The authors write: “Typically, the transplantation of allogeneic tissue from one person to another elicits an immune response that leads to rejection of the transplanted tissue.”
“In this surgeon’s case, an intense inflammatory response occurred in the tissue surrounding the tumor, but the tumor burden was increasing, suggesting that the anti-tumor immune response was ineffective.”
The authors speculated that the tumor “escaped immunological destruction through several mechanisms,” including molecular changes within the cells and the inability of surgeons to effectively recognize and attack tumor cells in their bodies. are.
Two years after surgeons removed his tumor, there was no sign that the cancer had spread or returned.
In a recent study, researchers detail instances in which heart transplant recipients adopted donor preferences and memories.
Above are results from analysis of the patient’s tumor (left) and the surgeon’s tumor (right).
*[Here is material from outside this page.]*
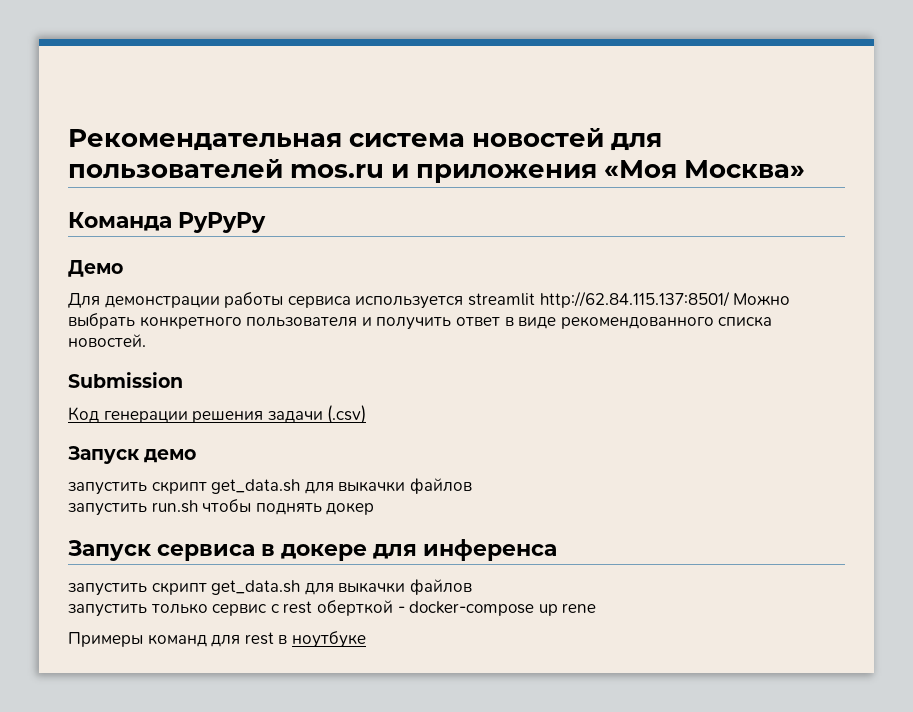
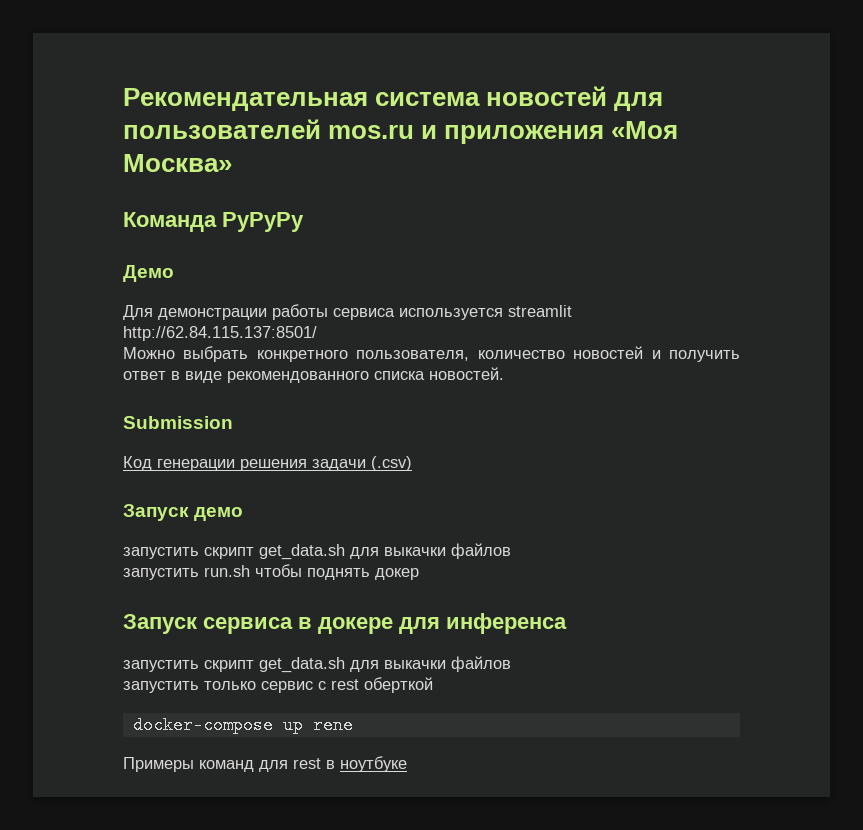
(730, 299) none -> (317, 333) //
[246,317,358,327] пользователя -> [356,346,644,361] пользователя, количество новостей
[397,606,405,613] - -> (433, 685) //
They revealed the two men had the ‘identical’ tumor
Doctors noted that the case is interesting because the transplanted tissue is different from host tissue and is targeted by the host’s immune system, which normally tries to destroy it.
For this reason, organ transplant recipients must take immunosuppressants to prevent their bodies from rejecting the transplanted organ.
However, the surgeon created inflammation around the original wound, and the immune response was unable to stop the tumor from growing.
Cases like the surgeon’s are extremely rare, and there are no statistics on “transplanted” cancers.
2013 review Of these cases published in Cold Spring Harbor Perspectives in Medicine, there is no estimate of the risk of cancer transmission from donor to recipient, and the authors say there is limited data on the subject.
“The incidence of cancer transmission is so low that sporadic case reports are the main source of information,” the report’s authors wrote.
earlier review Studies since 1993 that looked at data from the 1970s also found that there were only “sporadic” reports of cancer being transmitted through organ donation.
The 2013 review added: “The infrequency of cancer and the highly variable stages make a definitive risk calculation impossible.”
However, the authors continued, this data “very likely underestimates the true incidence.”
Using the limited data available, the authors of the 2013 report concluded that cancers known to have been transmitted from donor to recipient at least once include breast cancer, colon cancer, They discovered that he had liver cancer, lung cancer, melanoma, ovarian cancer, prostate cancer, and kidney cancer. cancer.